##### DATA TO PROCESS #####

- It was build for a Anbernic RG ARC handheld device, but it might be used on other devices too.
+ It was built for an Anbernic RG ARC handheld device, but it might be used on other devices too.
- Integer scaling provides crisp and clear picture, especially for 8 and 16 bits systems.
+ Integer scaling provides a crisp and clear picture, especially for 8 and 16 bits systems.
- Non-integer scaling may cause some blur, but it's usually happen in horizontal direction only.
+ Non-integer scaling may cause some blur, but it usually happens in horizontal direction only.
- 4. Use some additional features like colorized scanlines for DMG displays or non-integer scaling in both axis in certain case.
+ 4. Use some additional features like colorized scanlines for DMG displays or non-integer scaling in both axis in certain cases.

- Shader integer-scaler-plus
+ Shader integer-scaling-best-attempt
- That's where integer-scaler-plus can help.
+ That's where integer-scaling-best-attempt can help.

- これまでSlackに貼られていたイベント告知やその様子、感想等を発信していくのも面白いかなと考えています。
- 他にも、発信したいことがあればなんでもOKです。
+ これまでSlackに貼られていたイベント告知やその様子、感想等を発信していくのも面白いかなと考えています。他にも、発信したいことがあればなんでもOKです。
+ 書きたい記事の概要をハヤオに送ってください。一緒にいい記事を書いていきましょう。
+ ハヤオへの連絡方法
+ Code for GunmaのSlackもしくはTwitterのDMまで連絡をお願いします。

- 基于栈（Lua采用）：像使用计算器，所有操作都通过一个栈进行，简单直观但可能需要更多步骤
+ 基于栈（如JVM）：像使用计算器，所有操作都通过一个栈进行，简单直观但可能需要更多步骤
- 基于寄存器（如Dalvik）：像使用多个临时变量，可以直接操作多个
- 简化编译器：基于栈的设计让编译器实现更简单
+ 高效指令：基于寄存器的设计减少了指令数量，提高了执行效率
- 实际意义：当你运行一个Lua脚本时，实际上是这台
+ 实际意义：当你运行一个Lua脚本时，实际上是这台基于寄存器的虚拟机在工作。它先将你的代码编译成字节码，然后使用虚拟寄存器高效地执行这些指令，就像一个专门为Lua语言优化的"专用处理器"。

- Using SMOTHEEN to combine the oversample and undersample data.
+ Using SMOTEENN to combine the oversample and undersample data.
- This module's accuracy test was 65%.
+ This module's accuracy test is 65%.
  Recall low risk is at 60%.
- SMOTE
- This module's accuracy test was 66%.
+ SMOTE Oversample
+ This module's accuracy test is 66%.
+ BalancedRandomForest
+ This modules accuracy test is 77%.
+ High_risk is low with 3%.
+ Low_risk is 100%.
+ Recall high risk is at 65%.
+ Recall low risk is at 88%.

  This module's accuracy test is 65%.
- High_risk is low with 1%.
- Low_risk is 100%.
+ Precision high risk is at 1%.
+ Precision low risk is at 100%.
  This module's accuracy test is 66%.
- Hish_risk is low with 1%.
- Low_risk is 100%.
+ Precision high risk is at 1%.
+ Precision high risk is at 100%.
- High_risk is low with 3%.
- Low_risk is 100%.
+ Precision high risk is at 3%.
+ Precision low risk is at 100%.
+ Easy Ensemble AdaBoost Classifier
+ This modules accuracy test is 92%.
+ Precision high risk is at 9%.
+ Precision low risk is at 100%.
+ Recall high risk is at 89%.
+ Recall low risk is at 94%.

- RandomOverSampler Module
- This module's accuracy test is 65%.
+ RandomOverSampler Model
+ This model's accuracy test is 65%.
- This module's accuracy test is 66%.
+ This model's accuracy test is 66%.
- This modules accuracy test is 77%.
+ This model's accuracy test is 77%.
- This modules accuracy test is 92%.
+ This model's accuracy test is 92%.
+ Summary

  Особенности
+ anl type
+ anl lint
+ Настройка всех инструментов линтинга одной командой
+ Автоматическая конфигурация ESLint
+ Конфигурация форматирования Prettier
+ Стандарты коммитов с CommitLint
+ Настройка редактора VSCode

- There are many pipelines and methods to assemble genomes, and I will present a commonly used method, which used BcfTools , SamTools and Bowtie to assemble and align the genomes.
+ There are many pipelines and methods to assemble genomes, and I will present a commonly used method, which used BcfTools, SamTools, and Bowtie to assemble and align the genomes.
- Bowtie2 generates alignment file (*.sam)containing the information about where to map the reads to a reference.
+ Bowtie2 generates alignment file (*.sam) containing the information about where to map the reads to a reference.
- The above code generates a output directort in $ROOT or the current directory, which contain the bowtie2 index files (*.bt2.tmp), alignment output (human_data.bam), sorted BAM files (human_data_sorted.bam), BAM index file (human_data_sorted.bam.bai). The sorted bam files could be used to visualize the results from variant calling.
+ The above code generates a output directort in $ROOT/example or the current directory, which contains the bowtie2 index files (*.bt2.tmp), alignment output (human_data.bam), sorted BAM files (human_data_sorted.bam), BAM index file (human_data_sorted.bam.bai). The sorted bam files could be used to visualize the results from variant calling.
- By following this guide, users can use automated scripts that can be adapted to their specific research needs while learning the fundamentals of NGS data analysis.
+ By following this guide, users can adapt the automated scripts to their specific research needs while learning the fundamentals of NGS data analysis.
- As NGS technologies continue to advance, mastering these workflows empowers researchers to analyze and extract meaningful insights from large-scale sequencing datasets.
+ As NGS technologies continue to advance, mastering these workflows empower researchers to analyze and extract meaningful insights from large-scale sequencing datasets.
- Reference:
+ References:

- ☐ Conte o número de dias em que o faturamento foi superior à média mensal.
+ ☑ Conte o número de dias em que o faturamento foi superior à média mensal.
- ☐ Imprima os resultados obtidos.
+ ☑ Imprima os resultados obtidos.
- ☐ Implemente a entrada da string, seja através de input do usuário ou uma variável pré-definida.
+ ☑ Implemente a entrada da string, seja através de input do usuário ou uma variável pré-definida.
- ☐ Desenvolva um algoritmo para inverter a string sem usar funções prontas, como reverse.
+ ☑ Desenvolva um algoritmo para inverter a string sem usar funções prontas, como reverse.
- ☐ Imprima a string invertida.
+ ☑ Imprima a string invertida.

#####

*THE PROBLEM*: What is needed is a verbatim copy of every line in the records above from the one containing "- High_risk is low with 3%." down to the one containing "Настройка редактора VSCode", both included, and nothing more.

*ANSWER SPACE*:
- High_risk is low with 3%.
- Low_risk is 100%.
+ Precision high risk is at 3%.
+ Precision low risk is at 100%.
+ Easy Ensemble AdaBoost Classifier
+ This modules accuracy test is 92%.
+ Precision high risk is at 9%.
+ Precision low risk is at 100%.
+ Recall high risk is at 89%.
+ Recall low risk is at 94%.

- RandomOverSampler Module
- This module's accuracy test is 65%.
+ RandomOverSampler Model
+ This model's accuracy test is 65%.
- This module's accuracy test is 66%.
+ This model's accuracy test is 66%.
- This modules accuracy test is 77%.
+ This model's accuracy test is 77%.
- This modules accuracy test is 92%.
+ This model's accuracy test is 92%.
+ Summary

  Особенности
+ anl type
+ anl lint
+ Настройка всех инструментов линтинга одной командой
+ Автоматическая конфигурация ESLint
+ Конфигурация форматирования Prettier
+ Стандарты коммитов с CommitLint
+ Настройка редактора VSCode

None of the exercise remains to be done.